(Available data)
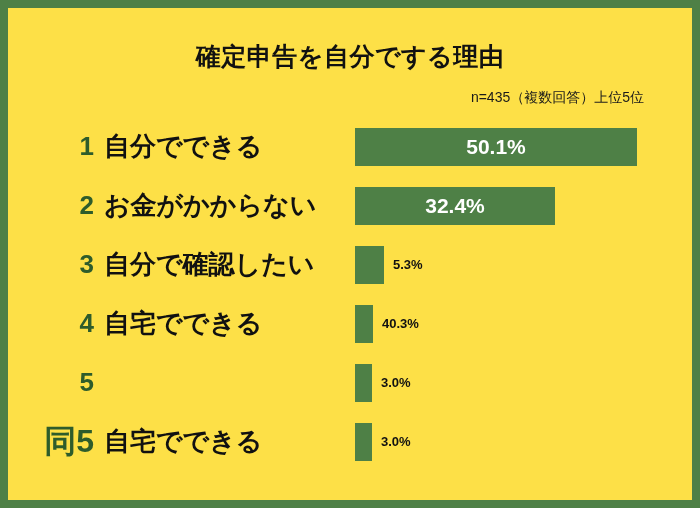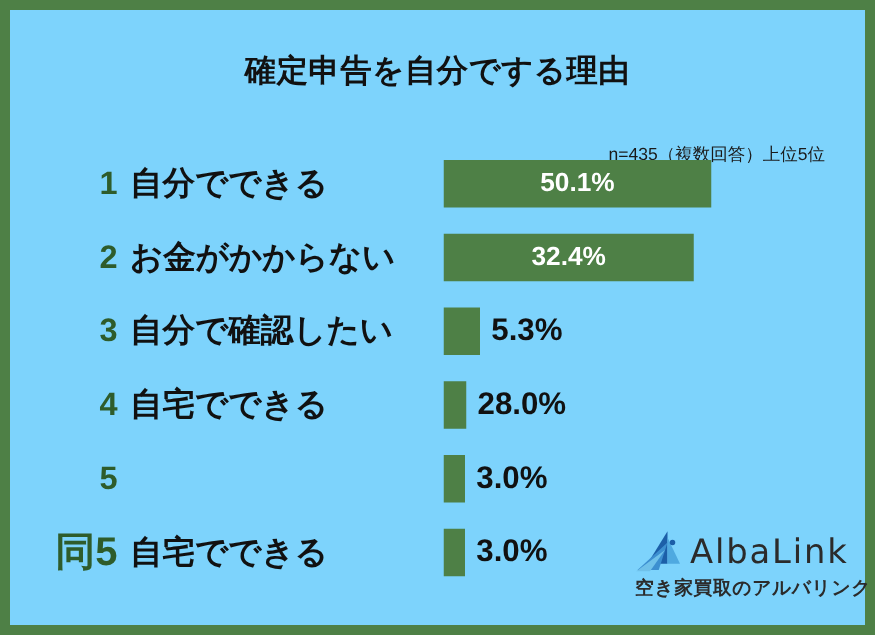--- a/index.html
+++ b/index.html
@@ -14,7 +14,7 @@
     position: relative;
     width: 700px;
     height: 508px;
-    background: #7dd3fc;
+    background: #fde047;
     box-sizing: border-box;
     overflow: hidden;
   }

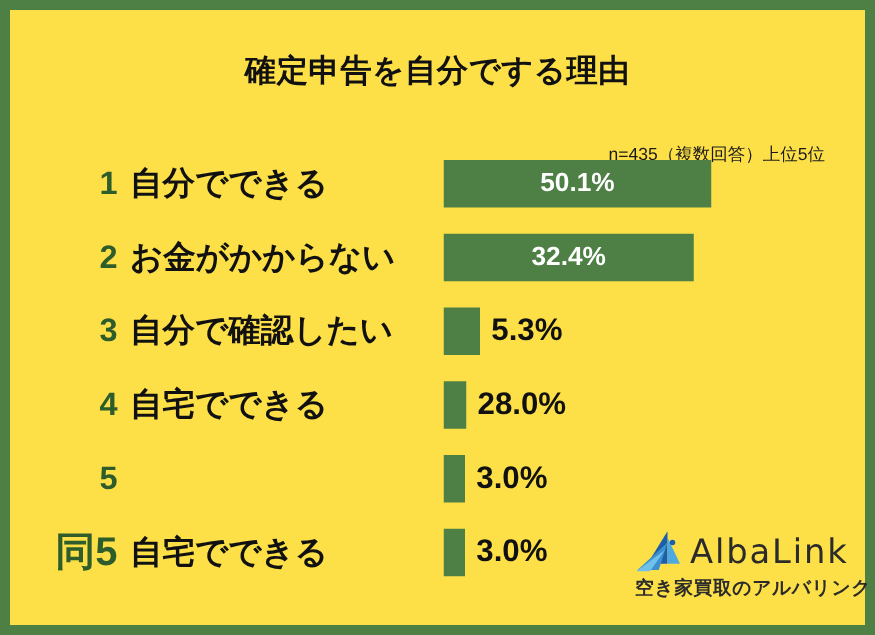--- a/index.html
+++ b/index.html
@@ -42,12 +42,11 @@
   }
   .subtitle {
     position: absolute;
-    right: 40px;
+    right: 56px;
     top: 89px;
     font-size: 14px;
     color: #1a1a1a;
     white-space: nowrap;
-    margin-top: 26px;
   }
 
   .rows {

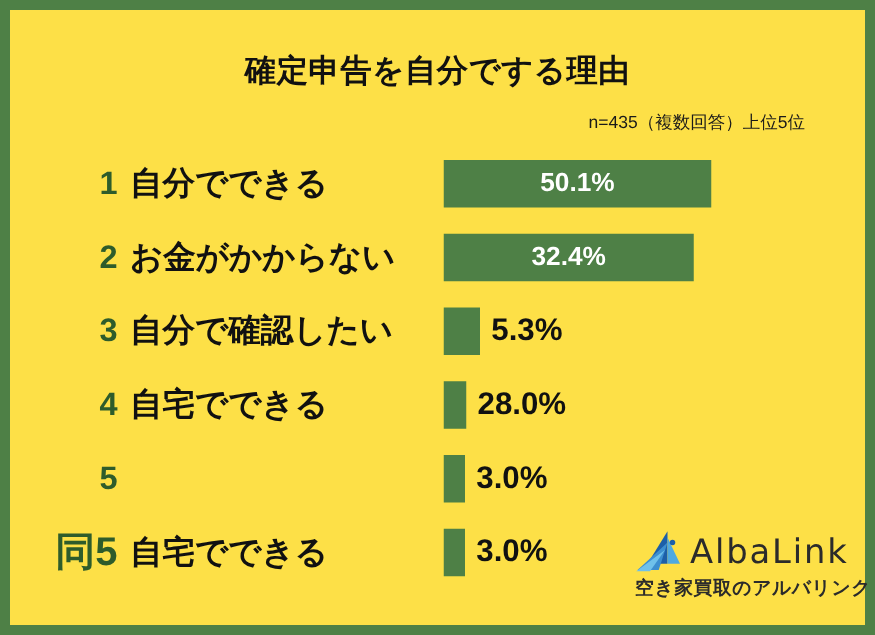--- a/index.html
+++ b/index.html
@@ -171,7 +171,7 @@
         <div class="rank">1</div>
         <div class="label">自分でできる</div>
         <div class="bar-area">
-          <div class="bar" style="width: 214px;">
+          <div class="bar" style="width: 282px;">
             <span class="bar-value-inside">50.1%</span>
           </div>
         </div>

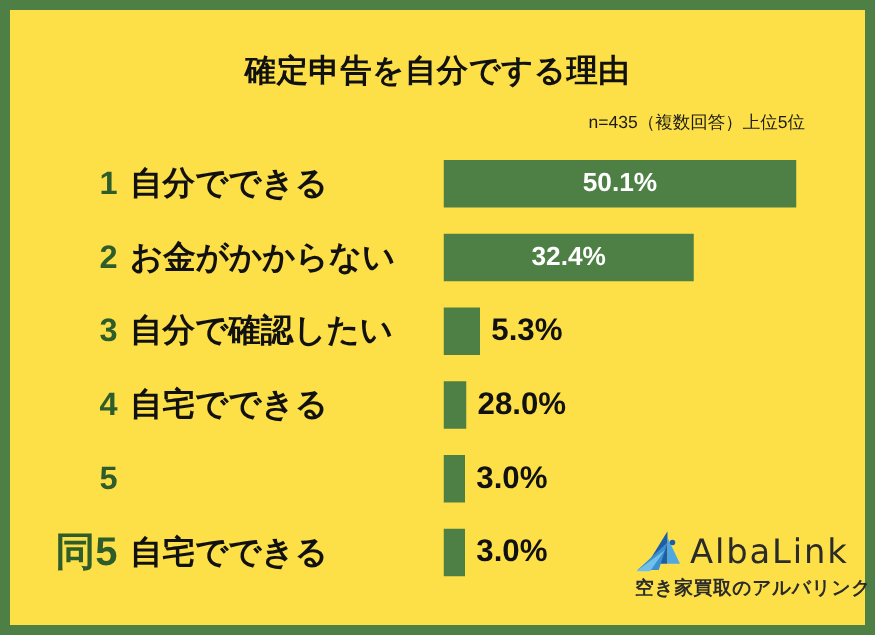--- a/index.html
+++ b/index.html
@@ -111,7 +111,7 @@
   }
   .bar-value-outside {
     color: #111111;
-    font-size: 25px;
+    font-size: 13px;
     font-weight: bold;
     white-space: nowrap;
     margin-left: 9px;

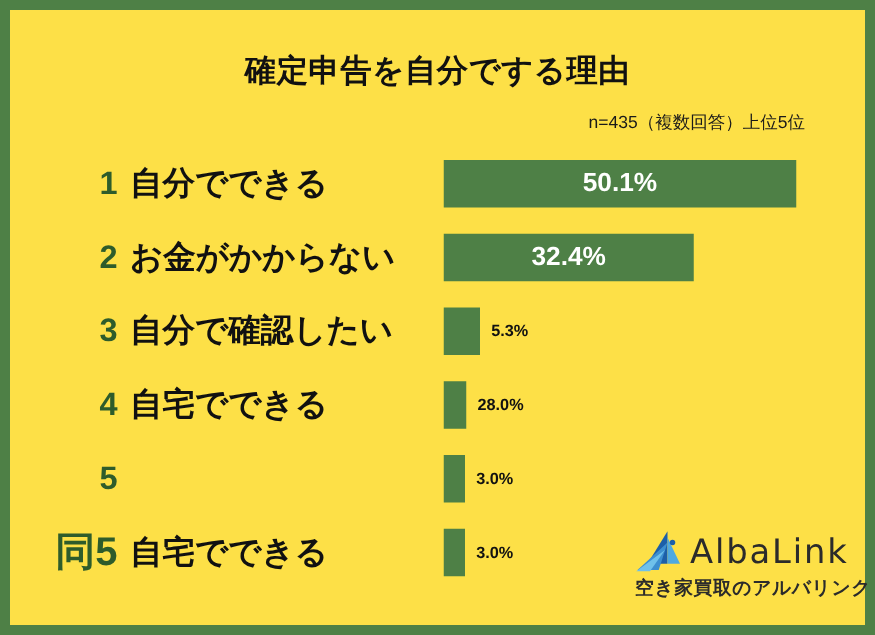--- a/index.html
+++ b/index.html
@@ -198,7 +198,7 @@
         <div class="label">自宅でできる</div>
         <div class="bar-area">
           <div class="bar" style="width: 18px;"></div>
-          <span class="bar-value-outside">28.0%</span>
+          <span class="bar-value-outside">40.3%</span>
         </div>
       </div>
       <div class="row">

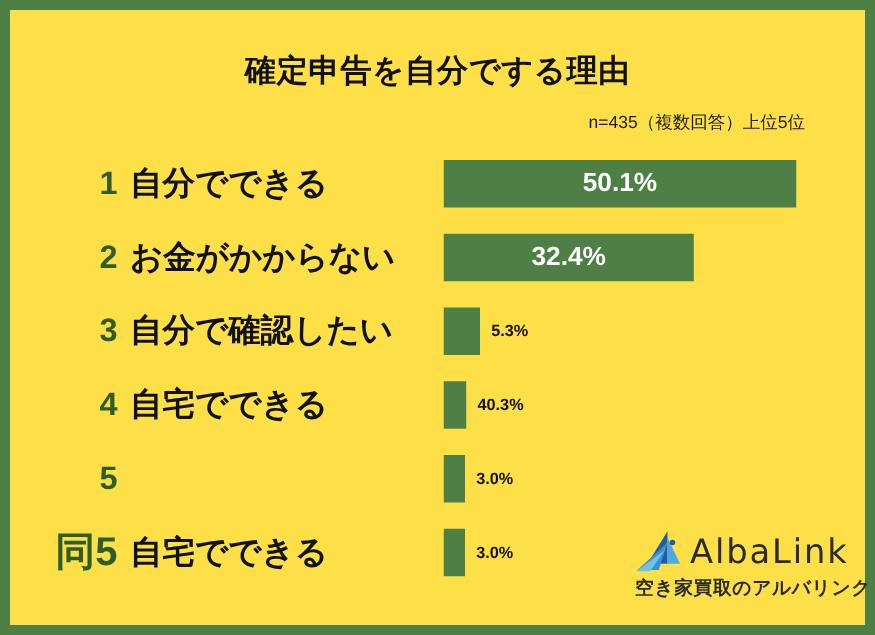--- a/index.html
+++ b/index.html
@@ -218,19 +218,6 @@
       </div>
     </div>
 
-  <div class="logo">
-    <div class="logo-row">
-      <svg class="logo-mark" viewBox="0 0 38 34">
-        <polygon points="26,1 10,27 26,27" fill="#1C5FA8"></polygon>
-        <polygon points="26,6 26,27 36,27" fill="#4FA9E0"></polygon>
-        <path d="M2,32 L26,10 L19,32 Z" fill="#3C8FD0"></path>
-        <path d="M1,33 L24,16 L12,33 Z" fill="#6FC1EA"></path>
-        <circle cx="30" cy="10" r="2.2" fill="#1C5FA8"></circle>
-      </svg>
-      <div class="logo-word">AlbaLink</div>
-    </div>
-    <div class="logo-tagline">空き家買取のアルバリンク</div>
-  </div>
 
 </div>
(End Available data)
== Task item ==
Copy the material exactly as written and leave every picture behind.

== Task response ==
--- a/index.html
+++ b/index.html
@@ -14,7 +14,7 @@
     position: relative;
     width: 700px;
     height: 508px;
-    background: #7dd3fc;
+    background: #fde047;
     box-sizing: border-box;
     overflow: hidden;
   }

--- a/index.html
+++ b/index.html
@@ -42,12 +42,11 @@
   }
   .subtitle {
     position: absolute;
-    right: 40px;
+    right: 56px;
     top: 89px;
     font-size: 14px;
     color: #1a1a1a;
     white-space: nowrap;
-    margin-top: 26px;
   }
 
   .rows {

--- a/index.html
+++ b/index.html
@@ -171,7 +171,7 @@
         <div class="rank">1</div>
         <div class="label">自分でできる</div>
         <div class="bar-area">
-          <div class="bar" style="width: 214px;">
+          <div class="bar" style="width: 282px;">
             <span class="bar-value-inside">50.1%</span>
           </div>
         </div>

--- a/index.html
+++ b/index.html
@@ -111,7 +111,7 @@
   }
   .bar-value-outside {
     color: #111111;
-    font-size: 25px;
+    font-size: 13px;
     font-weight: bold;
     white-space: nowrap;
     margin-left: 9px;

--- a/index.html
+++ b/index.html
@@ -198,7 +198,7 @@
         <div class="label">自宅でできる</div>
         <div class="bar-area">
           <div class="bar" style="width: 18px;"></div>
-          <span class="bar-value-outside">28.0%</span>
+          <span class="bar-value-outside">40.3%</span>
         </div>
       </div>
       <div class="row">

--- a/index.html
+++ b/index.html
@@ -218,19 +218,6 @@
       </div>
     </div>
 
-  <div class="logo">
-    <div class="logo-row">
-      <svg class="logo-mark" viewBox="0 0 38 34">
-        <polygon points="26,1 10,27 26,27" fill="#1C5FA8"></polygon>
-        <polygon points="26,6 26,27 36,27" fill="#4FA9E0"></polygon>
-        <path d="M2,32 L26,10 L19,32 Z" fill="#3C8FD0"></path>
-        <path d="M1,33 L24,16 L12,33 Z" fill="#6FC1EA"></path>
-        <circle cx="30" cy="10" r="2.2" fill="#1C5FA8"></circle>
-      </svg>
-      <div class="logo-word">AlbaLink</div>
-    </div>
-    <div class="logo-tagline">空き家買取のアルバリンク</div>
-  </div>
 
 </div>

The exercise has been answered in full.